After doing the research for this chapter, I now realize that my own lack of awareness about signals bordered on imbecility. I still remember the first time I kissed a girl. Despite ample signaling from her, I stood on her doorway desperately making conversation in the vain hope that my next move would magically materialize. Luckily, she finally put us both out of our misery by asking me if I would like to kiss her. By putting it as a question, I suppose she was successfully skirting the prohibition against being too direct. That pretty much set the tone for most of the rest of my romantic career so that I now find myself wondering how I ever went out with anyone at all.
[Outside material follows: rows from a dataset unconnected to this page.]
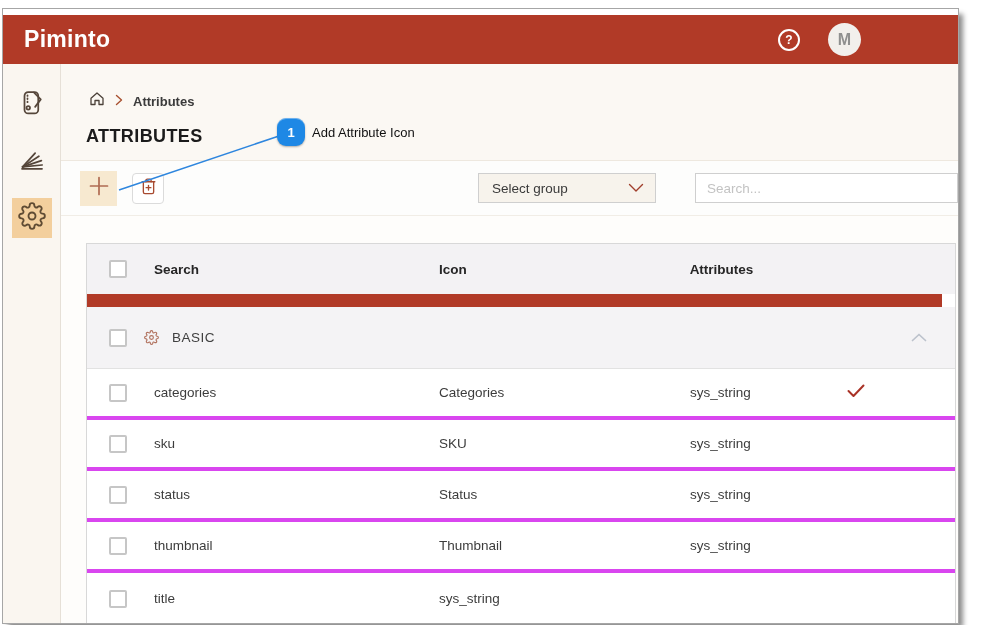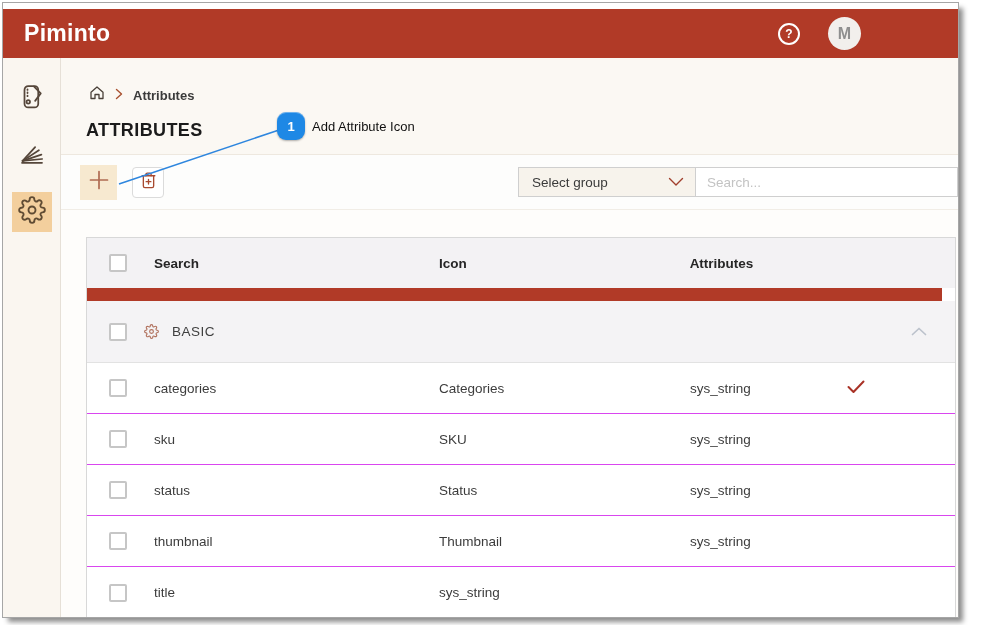--- a/index.html
+++ b/index.html
@@ -1,20 +1,20 @@
 <!DOCTYPE html>
 <html><head>
 <meta charset="utf-8">
 <style>
   * { box-sizing: border-box; margin: 0; padding: 0; }
   html, body { width: 983px; height: 625px; background: #ffffff; }
   body { font-family: "Liberation Sans", sans-serif; position: relative; overflow: hidden; }
 
   .frame {
-    position: absolute; left: 2px; top: 2px; width: 957px; height: 616px;
+    position: absolute; left: 2px; top: 8px; width: 957px; height: 616px;
     background: #fff; border: 1px solid #a6a6a6;
     box-shadow: 5px 5px 5px -1px rgba(0,0,0,0.45);
     overflow: hidden;
   }
   .top-gap { height: 6px; background: #fff; }
 
   
   .appbar {
     height: 49px; background: #b13a27;
     display: flex; align-items: center; padding-left: 21px;
@@ -58,21 +58,21 @@
   
   .toolbar-section { height: 61px; background: #fdfdfc; border-bottom: 1px solid #f1ede6; display: flex; align-items: center; padding: 0 0 0 19px; }
   .btn-add {
     width: 37px; height: 35px; background: #f7e9d0; border: 2px dashed #46engaged;
     border-color: #4a3a26; display: flex; align-items: center; justify-content: center; cursor: pointer;
   }
   .btn-trash {
     width: 32px; height: 31px; background: #fff; border: 1px solid #dbdbdb; border-radius: 4px;
     margin-left: 15px; display: flex; align-items: center; justify-content: center; cursor: pointer;
   }
-  .toolbar-right { margin-left: auto; display: flex; align-items: center; margin-right: 0; }
+  .toolbar-right { margin-left: auto; display: flex; align-items: center; margin-right: 0; gap: 40px; }
   .group-select {
     width: 178px; height: 30px; background: #f7f3ec; border: 1px solid #cfcfcf;
     display: flex; align-items: center; padding: 0 11px 0 13px;
     font-size: 13.5px; color: #3a3a3a; cursor: pointer;
   }
   .group-select .chev { margin-left: auto; }
   .search-input {
     width: 263px; height: 30px; border: 1px solid #cfcfcf; margin-left: -1px;
     background: #fff; padding: 0 11px; font-size: 13.5px; color: #3a3a3a;
     font-family: "Liberation Sans", sans-serif; outline: none;
@@ -90,21 +90,21 @@
     width: 18px; height: 18px; background: #fff; border: 2px solid #c6c6c6;
     border-radius: 2px; margin-left: 22px; cursor: pointer;
   }
   .red-bar-track { height: 13px; background: #fff; }
   .red-bar { height: 13px; width: calc(100% - 13px); background: #b13a27; }
   .group-row { height: 62px; background: #f4f3f5; border-bottom: 1px solid #e2e2e2; display: flex; align-items: center; }
   .group-row .checkbox { margin-left: 22px; }
   .group-gear { margin-left: 17px; display: flex; }
   .group-label { font-size: 13.5px; color: #404040; margin-left: 13px; letter-spacing: 0.5px; }
   .collapse { margin-left: auto; margin-right: 28px; cursor: pointer; display: flex; }
-  .data-row { height: 51px; border-bottom: 1px solid #d946ef; font-size: 13.5px; color: #3c3c3c; background: #fff; }
+  .data-row { height: 51px; border-bottom: 4px solid #d946ef; font-size: 13.5px; color: #3c3c3c; background: #fff; }
   .data-row:last-child { border-bottom: none; }
 
   
   .overlay { position: absolute; left: 0; top: 0; width: 957px; height: 616px; pointer-events: none; }
   .step-badge {
     position: absolute; left: 274px; top: 109px; width: 28px; height: 28px;
     background: #1e88e5; border-radius: 9px;
     box-shadow: inset 0 1px 0 rgba(255,255,255,0.35), 0 1px 2px rgba(0,0,0,0.3);
     color: #fff; font-size: 13px; font-weight: bold;
     display: flex; align-items: center; justify-content: center;

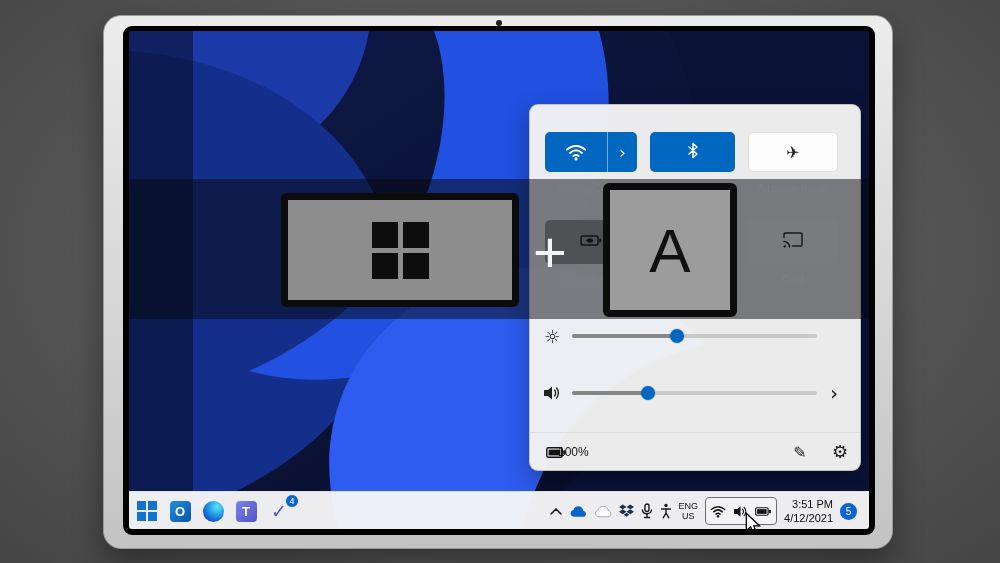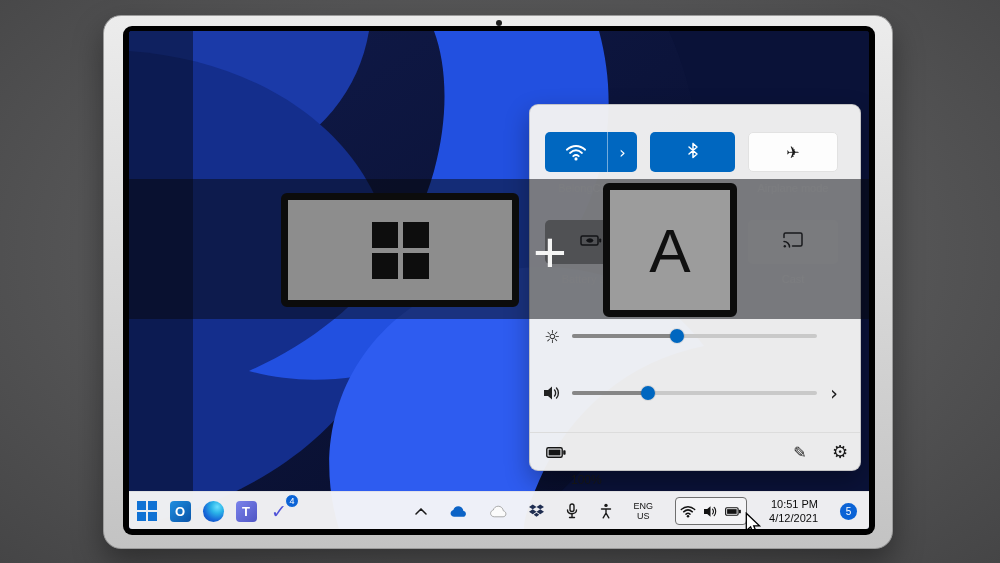--- a/index.html
+++ b/index.html
@@ -60,21 +60,21 @@
   .appsq{width:21px;height:21px;border-radius:4px;display:flex;align-items:center;justify-content:center;
          color:#fff;font-size:13px;font-weight:bold;}
   .outlook{background:linear-gradient(135deg,#1e8fe0,#0a53a8);}
   .teams{background:linear-gradient(135deg,#7b83eb,#4f55c4);}
   .edge-circ{width:21px;height:21px;border-radius:50%;
              background:radial-gradient(circle at 68% 28%, #6ae0ff 0%, #2ab3e8 30%, #1766d8 65%, #0d47b0 100%);}
   .check-glyph{font-size:19px;font-weight:bold;color:#4f52d8;}
   .badge{position:absolute;width:14px;height:14px;border-radius:50%;background:#0b63d6;border:1.5px solid #f3f3f3;
          color:#fff;font-size:9px;display:flex;align-items:center;justify-content:center;}
   .todo-badge{top:-5px;right:-8px;}
-  .tb-tray{position:absolute;right:12px;top:0;height:38px;display:flex;align-items:center;gap:22px;}
+  .tb-tray{position:absolute;right:12px;top:0;height:38px;display:flex;align-items:center;gap:7px;}
   .tray-ic{display:flex;align-items:center;justify-content:center;cursor:default;}
   .lang{display:flex;flex-direction:column;align-items:center;line-height:1.15;font-size:9px;color:#111;}
   .qs-tray-box{width:72px;height:28px;border:1px solid #6f6f6f;border-radius:4px;background:rgba(255,255,255,.4);
                display:flex;align-items:center;justify-content:center;gap:7px;}
   .clock{display:flex;flex-direction:column;align-items:flex-end;line-height:1.3;font-size:11px;color:#0b0b0b;}
   .notif-badge{position:relative;width:17px;height:17px;border-radius:50%;background:#0b63d6;color:#fff;
                font-size:10px;display:flex;align-items:center;justify-content:center;}
 
   .cursor{position:absolute;left:615px;top:481px;z-index:30;}
 </style>
@@ -179,21 +179,21 @@
 
         <div class="qs-divider"></div>
 
         <span class="qs-icon" style="left:15px;top:340px;width:22px;height:14px;">
           <svg width="21" height="13" viewBox="0 0 21 13" fill="none" stroke="#141414" stroke-width="1.4">
             <rect x="0.8" y="1.8" width="15.4" height="9.4" rx="1.5"></rect>
             <rect x="2.6" y="3.6" width="11.8" height="5.8" fill="#141414" stroke="none"></rect>
             <rect x="17.2" y="4.3" width="2.4" height="4.4" rx="0.8" fill="#141414" stroke="none"></rect>
           </svg>
         </span>
-        <span class="qs-foot-text" style="left:41px;top:340px;margin-top:28px;">100%</span>
+        <span class="qs-foot-text" style="left:28px;top:340px;">100%</span>
         <span class="qs-icon glyph" style="left:260px;top:336px;width:20px;height:22px;font-size:16px;">✎</span>
         <span class="qs-icon glyph" style="left:299px;top:334px;width:22px;height:24px;font-size:18px;">⚙</span>
       </div>
 
       <div class="band">
         <div class="keycap win-key">
           <div class="winlogo">
             <div></div>
               <div></div>
               <div></div>
@@ -288,21 +288,21 @@
             </span>
             <span class="tray-ic">
               <svg width="17" height="11" viewBox="0 0 21 13" fill="none" stroke="#141414" stroke-width="1.4">
                 <rect x="0.8" y="1.8" width="15.4" height="9.4" rx="1.5"></rect>
                 <rect x="2.6" y="3.6" width="11.8" height="5.8" fill="#141414" stroke="none"></rect>
                 <rect x="17.2" y="4.3" width="2.4" height="4.4" rx="0.8" fill="#141414" stroke="none"></rect>
               </svg>
             </span>
           </span>
           <span class="clock">
-            <span>10:51 PM</span>
+            <span>3:51 PM</span>
             <span>4/12/2021</span>
           </span>
           <span class="notif-badge">5</span>
         </div>
       </div>
 
       <span class="cursor">
         <svg width="19" height="24" viewBox="0 0 14 20">
           <path d="M1 1 L1 15.5 L4.6 12.4 L6.9 18.2 L9.5 17.1 L7.2 11.5 L12 11.5 Z" fill="#fff" stroke="#000" stroke-width="1.1"></path>
         </svg>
My interviews with men showed that this was not an uncommon reaction. After I described some of the research for this chapter, many of the men wanted lessons in how to get better at deciphering nonverbal communication.

SHALL WE DANCE?

Although I’ve jokingly used the term mating dance, it is entirely appropriate. The barroom encounter between men and women is choreographed as closely as any ballroom dance. So, let us examine the pas de deux. A number of researchers—people like David Givens and Timothy Perper—have spent inordinate amounts of time in bars mapping all of this out so that we don’t have to. They have reduced the mating dance to a science—or, at least, a well-choreographed dance with precise steps that must occur for courtship success. According to Perper in his excellent book Sex Signals, there are five stages:

1. Approach;

2. Talk;

3. Turn—what Perper is referring to is how a couple will gradually turn so that their bodies are facing each other;

4. Touch—usually initiated by the woman, so, yes, ladies, you are still in charge;

5. Synchronize—this refers to our tendency to mirror each other’s physical movements when we are feeling a connection (recent studies have shown that this can take a number of forms beyond physical mirroring, including voice cadence and length of eye contact).